GOAL OF THE EXERCISE: All records below are to be repeated precisely, with nothing added.

<<<<

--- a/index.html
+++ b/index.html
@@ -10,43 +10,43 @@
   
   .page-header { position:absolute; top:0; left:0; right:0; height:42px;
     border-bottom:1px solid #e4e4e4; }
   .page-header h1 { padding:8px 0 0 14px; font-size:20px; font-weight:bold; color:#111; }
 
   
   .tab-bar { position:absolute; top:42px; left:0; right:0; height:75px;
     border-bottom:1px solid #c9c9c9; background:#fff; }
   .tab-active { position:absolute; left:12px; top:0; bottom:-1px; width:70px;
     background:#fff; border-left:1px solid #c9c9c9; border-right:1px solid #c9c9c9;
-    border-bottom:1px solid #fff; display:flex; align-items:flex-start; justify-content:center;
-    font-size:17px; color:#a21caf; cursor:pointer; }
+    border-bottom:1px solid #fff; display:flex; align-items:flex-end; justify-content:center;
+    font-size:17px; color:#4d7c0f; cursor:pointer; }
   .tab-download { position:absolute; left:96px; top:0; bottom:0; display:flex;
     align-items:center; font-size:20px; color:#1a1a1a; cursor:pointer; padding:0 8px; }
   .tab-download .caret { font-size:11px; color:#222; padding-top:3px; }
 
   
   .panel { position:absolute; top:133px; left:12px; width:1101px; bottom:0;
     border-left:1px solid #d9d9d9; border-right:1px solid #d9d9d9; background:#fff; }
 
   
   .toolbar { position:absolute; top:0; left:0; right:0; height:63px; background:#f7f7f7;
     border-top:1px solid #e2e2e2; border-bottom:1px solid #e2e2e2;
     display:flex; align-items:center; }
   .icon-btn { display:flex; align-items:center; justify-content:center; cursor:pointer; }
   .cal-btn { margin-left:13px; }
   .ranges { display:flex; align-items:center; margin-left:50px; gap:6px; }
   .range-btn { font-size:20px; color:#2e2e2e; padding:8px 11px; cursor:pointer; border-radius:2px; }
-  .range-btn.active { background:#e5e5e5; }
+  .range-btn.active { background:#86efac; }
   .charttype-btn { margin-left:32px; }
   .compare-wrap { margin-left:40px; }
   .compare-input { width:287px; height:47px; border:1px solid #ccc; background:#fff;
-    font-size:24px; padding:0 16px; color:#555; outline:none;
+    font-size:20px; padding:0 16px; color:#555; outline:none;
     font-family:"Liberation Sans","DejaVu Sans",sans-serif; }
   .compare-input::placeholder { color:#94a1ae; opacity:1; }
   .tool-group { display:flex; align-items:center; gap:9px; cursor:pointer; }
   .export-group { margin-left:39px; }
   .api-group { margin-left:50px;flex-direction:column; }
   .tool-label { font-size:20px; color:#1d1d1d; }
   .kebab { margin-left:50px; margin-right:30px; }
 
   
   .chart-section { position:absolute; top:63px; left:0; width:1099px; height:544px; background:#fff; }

>>>>

RESPONSE TO THIS TASK:
--- a/index.html
+++ b/index.html
@@ -10,43 +10,43 @@
   
   .page-header { position:absolute; top:0; left:0; right:0; height:42px;
     border-bottom:1px solid #e4e4e4; }
   .page-header h1 { padding:8px 0 0 14px; font-size:20px; font-weight:bold; color:#111; }
 
   
   .tab-bar { position:absolute; top:42px; left:0; right:0; height:75px;
     border-bottom:1px solid #c9c9c9; background:#fff; }
   .tab-active { position:absolute; left:12px; top:0; bottom:-1px; width:70px;
     background:#fff; border-left:1px solid #c9c9c9; border-right:1px solid #c9c9c9;
-    border-bottom:1px solid #fff; display:flex; align-items:flex-start; justify-content:center;
-    font-size:17px; color:#a21caf; cursor:pointer; }
+    border-bottom:1px solid #fff; display:flex; align-items:flex-end; justify-content:center;
+    font-size:17px; color:#4d7c0f; cursor:pointer; }
   .tab-download { position:absolute; left:96px; top:0; bottom:0; display:flex;
     align-items:center; font-size:20px; color:#1a1a1a; cursor:pointer; padding:0 8px; }
   .tab-download .caret { font-size:11px; color:#222; padding-top:3px; }
 
   
   .panel { position:absolute; top:133px; left:12px; width:1101px; bottom:0;
     border-left:1px solid #d9d9d9; border-right:1px solid #d9d9d9; background:#fff; }
 
   
   .toolbar { position:absolute; top:0; left:0; right:0; height:63px; background:#f7f7f7;
     border-top:1px solid #e2e2e2; border-bottom:1px solid #e2e2e2;
     display:flex; align-items:center; }
   .icon-btn { display:flex; align-items:center; justify-content:center; cursor:pointer; }
   .cal-btn { margin-left:13px; }
   .ranges { display:flex; align-items:center; margin-left:50px; gap:6px; }
   .range-btn { font-size:20px; color:#2e2e2e; padding:8px 11px; cursor:pointer; border-radius:2px; }
-  .range-btn.active { background:#e5e5e5; }
+  .range-btn.active { background:#86efac; }
   .charttype-btn { margin-left:32px; }
   .compare-wrap { margin-left:40px; }
   .compare-input { width:287px; height:47px; border:1px solid #ccc; background:#fff;
-    font-size:24px; padding:0 16px; color:#555; outline:none;
+    font-size:20px; padding:0 16px; color:#555; outline:none;
     font-family:"Liberation Sans","DejaVu Sans",sans-serif; }
   .compare-input::placeholder { color:#94a1ae; opacity:1; }
   .tool-group { display:flex; align-items:center; gap:9px; cursor:pointer; }
   .export-group { margin-left:39px; }
   .api-group { margin-left:50px;flex-direction:column; }
   .tool-label { font-size:20px; color:#1d1d1d; }
   .kebab { margin-left:50px; margin-right:30px; }
 
   
   .chart-section { position:absolute; top:63px; left:0; width:1099px; height:544px; background:#fff; }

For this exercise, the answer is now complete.